We definitely weren’t the most laid-back riders in the pack ” a few coastal kids pulled up on beach cruisers ” but my 1980s hunk of metal and my co-rider’s mountain bike didn’t classify us as cyclists, either. On the contrary, bikers commented, “If I had a boat, that would make a hell of an anchor” and “Wow; you’re never going to make it up the hill on that thing.”
A few seasons later, my friend has now become my co-worker and we’re gearing up for our next 50 miles in Mexico. Both Blake Jones and I now own a key piece of cycling apparel ” fluorescent jackets to warn ignorant motorists ” and I traded in my father’s five-speed for a slicker, lighter hybrid with 21 gears.
I still take an old-fashioned approach to training. I bike to work and so the 1-mile climb up La Jolla Mesa each day pretty much does it for me. You could say that the daily grind has, by default, morphed me into a cyclist, but I see it more as a habit that I’ve fallen into.
Rosarito Ensenada (as the ride is simply called) is fast approaching on Saturday, April 22, and it’s the cherry on top of my amateur cycling/commuting sundae. It’s my break from reality, despite the killer hill, and I’m starting to get a little giddy.
The route rolls along a spacious road through barren coastal landscapes, past vast stretches of empty beaches and miles of open blue sea. For some reason that I’ve yet to discover, developers have barely touched that part of the coastline. Massive condos and “second-home” communities (marketed to American families) are beginning to sprout, but they’re few and far between.
Besides the serenity, speeding along an open highway with 10,000 other adrenaline-charged comrades is certainly refreshing, especially for a solo cyclist who chugs road fumes each day.
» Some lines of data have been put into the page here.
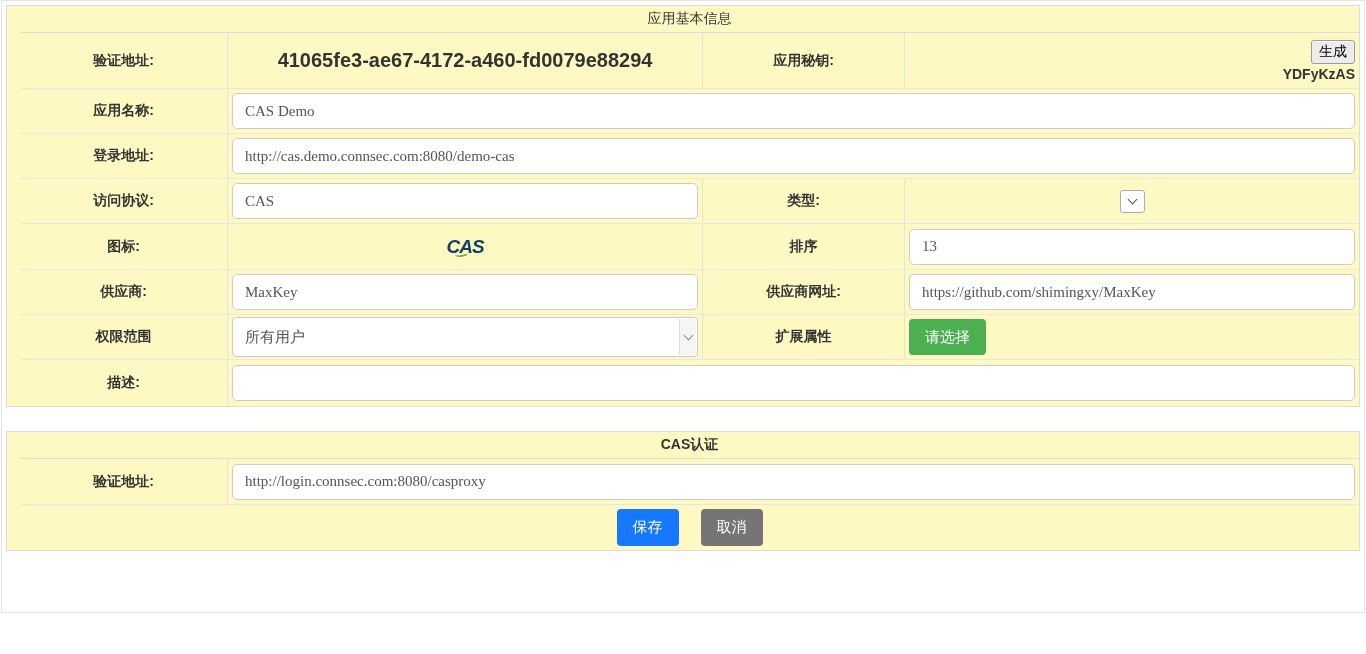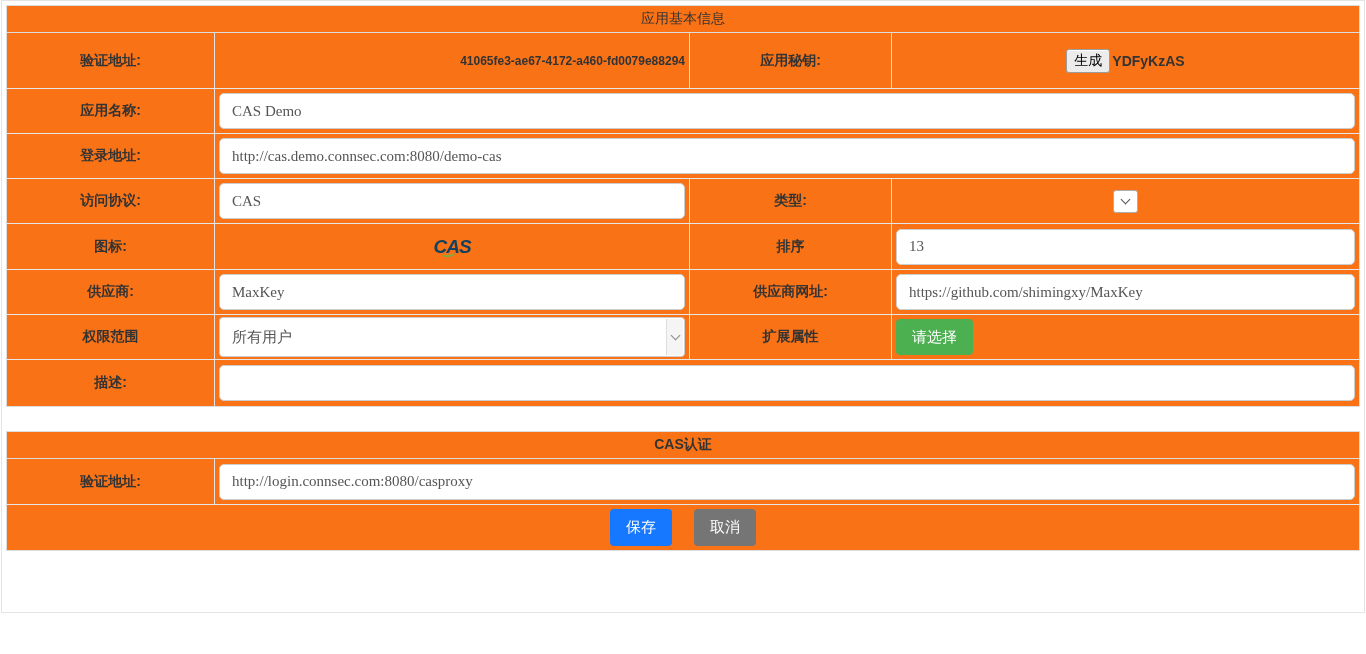"应用基本信息" .panel { background: #f97316 -> #fef9c3; padding-left: none -> 13px }
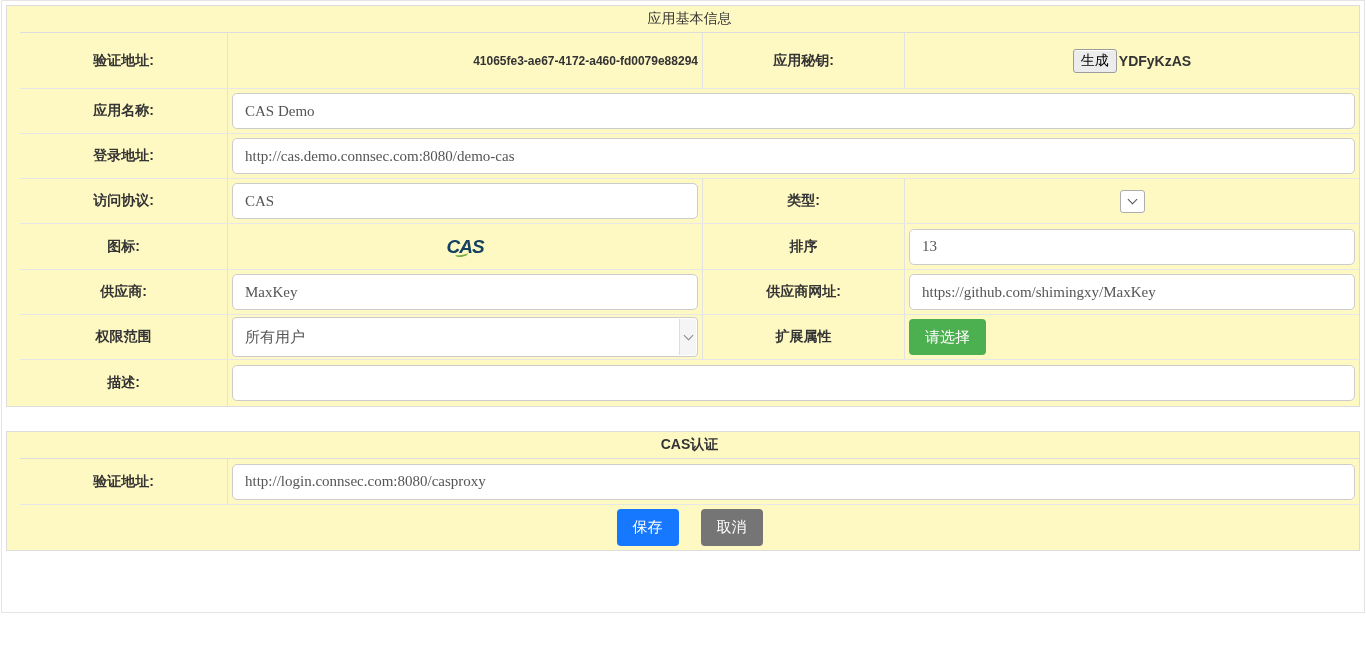"41065fe3-ae67-4172-a460-fd0079e88294" .uuid { font-size: 12px -> 20px; text-align: right -> center }
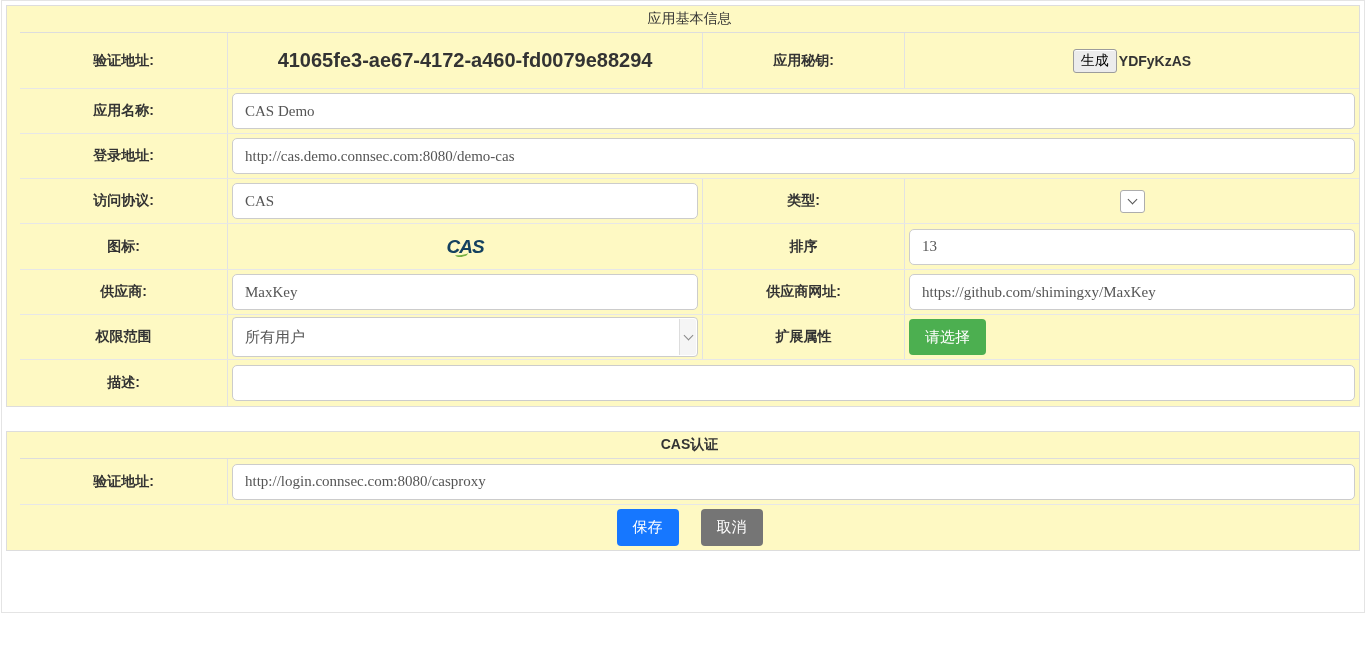"生成" .secret-wrap { align-items: center -> flex-end; flex-direction: none -> column }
In Rosarito-Ensenada tradition, riders throw Starbursts, Lifesavers, chocolate ” anything wrapped ” at children who shout, “Candy! Candy!” in English, along an otherwise empty road. Whole families sit on the side to watch: parents, aunts, uncles, children, lovers, small infants and scrawny dogs.
On my first ride, pottery stores punctuated the open expanse with large, outdoor displays of colorful flowerpots, jars, statues, sundials and iron wrought furniture. The wind was slight, but I did get whiff of dead, rotting dog a few times along the way ” a smell that lingered with me for the entire journey.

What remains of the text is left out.